Sex offense law and policy, conviction registries, banishment laws

Education

B.A., Bard College (History)
Ph.D., Yale University (Sociology)

Biography

At St. Francis College, Professor Horowitz teaches courses in sociology and criminal justice and founded and co-directs the Justice Initiative (a nationally recognized program that offers mentorship and scholarships to those directly impacted by the criminal-legal system during re-entry as well as those currently experiencing incarceration). Her scholarly research addresses the causes and consequences of mass incarceration, with a focus on the harms of conviction registries and banishment laws.

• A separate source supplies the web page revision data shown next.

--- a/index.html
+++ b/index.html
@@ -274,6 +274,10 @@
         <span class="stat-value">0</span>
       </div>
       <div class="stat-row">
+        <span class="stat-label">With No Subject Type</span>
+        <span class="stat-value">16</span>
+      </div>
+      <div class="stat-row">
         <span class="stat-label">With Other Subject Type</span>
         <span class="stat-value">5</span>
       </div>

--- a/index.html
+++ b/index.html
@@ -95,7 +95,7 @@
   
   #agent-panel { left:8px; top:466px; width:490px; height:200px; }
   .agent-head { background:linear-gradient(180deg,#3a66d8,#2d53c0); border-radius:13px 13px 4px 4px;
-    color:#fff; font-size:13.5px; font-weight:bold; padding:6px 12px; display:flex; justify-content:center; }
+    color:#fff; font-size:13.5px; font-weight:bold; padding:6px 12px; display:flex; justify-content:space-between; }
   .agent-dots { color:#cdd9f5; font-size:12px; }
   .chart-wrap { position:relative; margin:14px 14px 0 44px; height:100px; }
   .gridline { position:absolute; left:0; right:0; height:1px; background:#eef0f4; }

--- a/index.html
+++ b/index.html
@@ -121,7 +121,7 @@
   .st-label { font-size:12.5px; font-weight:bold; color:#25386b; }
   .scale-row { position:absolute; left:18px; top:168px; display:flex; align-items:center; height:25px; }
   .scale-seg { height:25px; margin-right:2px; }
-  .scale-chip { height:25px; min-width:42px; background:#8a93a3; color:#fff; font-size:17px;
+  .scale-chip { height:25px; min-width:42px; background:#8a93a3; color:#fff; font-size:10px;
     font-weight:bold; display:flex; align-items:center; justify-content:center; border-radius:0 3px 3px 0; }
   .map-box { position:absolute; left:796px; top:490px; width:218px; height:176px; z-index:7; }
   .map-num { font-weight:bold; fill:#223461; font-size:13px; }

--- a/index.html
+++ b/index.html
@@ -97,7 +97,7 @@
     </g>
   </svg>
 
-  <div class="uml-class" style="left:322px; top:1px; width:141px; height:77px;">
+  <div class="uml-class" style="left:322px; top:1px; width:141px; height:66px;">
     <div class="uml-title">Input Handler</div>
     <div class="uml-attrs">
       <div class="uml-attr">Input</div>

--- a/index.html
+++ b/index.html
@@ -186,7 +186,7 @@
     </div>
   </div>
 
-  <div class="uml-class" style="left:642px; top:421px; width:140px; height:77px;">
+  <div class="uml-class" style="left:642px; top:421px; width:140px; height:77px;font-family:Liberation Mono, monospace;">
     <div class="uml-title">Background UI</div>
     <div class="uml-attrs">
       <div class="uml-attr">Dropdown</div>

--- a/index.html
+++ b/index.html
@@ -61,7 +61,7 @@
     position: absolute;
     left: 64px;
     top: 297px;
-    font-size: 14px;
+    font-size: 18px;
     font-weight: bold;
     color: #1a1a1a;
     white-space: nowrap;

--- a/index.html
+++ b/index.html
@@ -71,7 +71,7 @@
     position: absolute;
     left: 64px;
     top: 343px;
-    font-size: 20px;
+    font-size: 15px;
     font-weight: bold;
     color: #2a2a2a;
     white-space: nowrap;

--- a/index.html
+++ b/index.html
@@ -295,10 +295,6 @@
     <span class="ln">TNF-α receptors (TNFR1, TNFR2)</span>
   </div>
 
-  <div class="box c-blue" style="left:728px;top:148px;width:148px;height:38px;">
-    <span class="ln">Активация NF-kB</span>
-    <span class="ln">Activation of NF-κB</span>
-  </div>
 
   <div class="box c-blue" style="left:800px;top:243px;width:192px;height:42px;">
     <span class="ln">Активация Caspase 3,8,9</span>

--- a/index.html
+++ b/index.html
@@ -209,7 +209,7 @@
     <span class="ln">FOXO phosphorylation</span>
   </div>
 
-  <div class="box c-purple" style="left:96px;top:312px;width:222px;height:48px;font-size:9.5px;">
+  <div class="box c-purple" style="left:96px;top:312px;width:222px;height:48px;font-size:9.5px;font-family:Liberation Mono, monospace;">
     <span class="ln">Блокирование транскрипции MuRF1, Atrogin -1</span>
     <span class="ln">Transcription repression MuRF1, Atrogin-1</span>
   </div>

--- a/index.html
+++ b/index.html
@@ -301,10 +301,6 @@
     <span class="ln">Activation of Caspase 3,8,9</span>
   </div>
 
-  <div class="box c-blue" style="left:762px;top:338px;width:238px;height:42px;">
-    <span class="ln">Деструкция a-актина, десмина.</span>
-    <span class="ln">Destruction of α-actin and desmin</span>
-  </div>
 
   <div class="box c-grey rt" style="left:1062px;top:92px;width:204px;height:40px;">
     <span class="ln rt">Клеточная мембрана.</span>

Her latest book, From Rage to Reason: Why We Need Sex Crime Laws Based on Facts, Not Fear (Bloomsbury Academic, 2023), explores the human carnage wrought by decades of draconian and fear-based sex offense policies. She is also the author of Protecting Our Kids?: How Sex Offender Laws Are Failing Us (Praeger, 2015), which was awarded a 2016 Choice Outstanding Academic Title by the American Library Association, and co-editor, with Law Professor Larry Dubin, of Caught in the Web of the Criminal Justice System: Autism, Developmental Disabilities and Sex Offenses.

Professor Horowitz frequently engages in advocacy efforts and public scholarship aimed at challenging myths and misinformation that lead to ineffective and draconian laws. Select recent news publications and media include The Real Monsters (a 2022 essay in Inquest: A Decarceral Brainstorm), a Reason article about the man wrongfully convicted of raping prominent author Alice Sebold (2021), a NY Daily News editorial about the Supreme Court hearings for Judge Ketanji Brown Jackson (2022), and participation in an Intelligence Squared podcast (2023) debating the sex offense registry.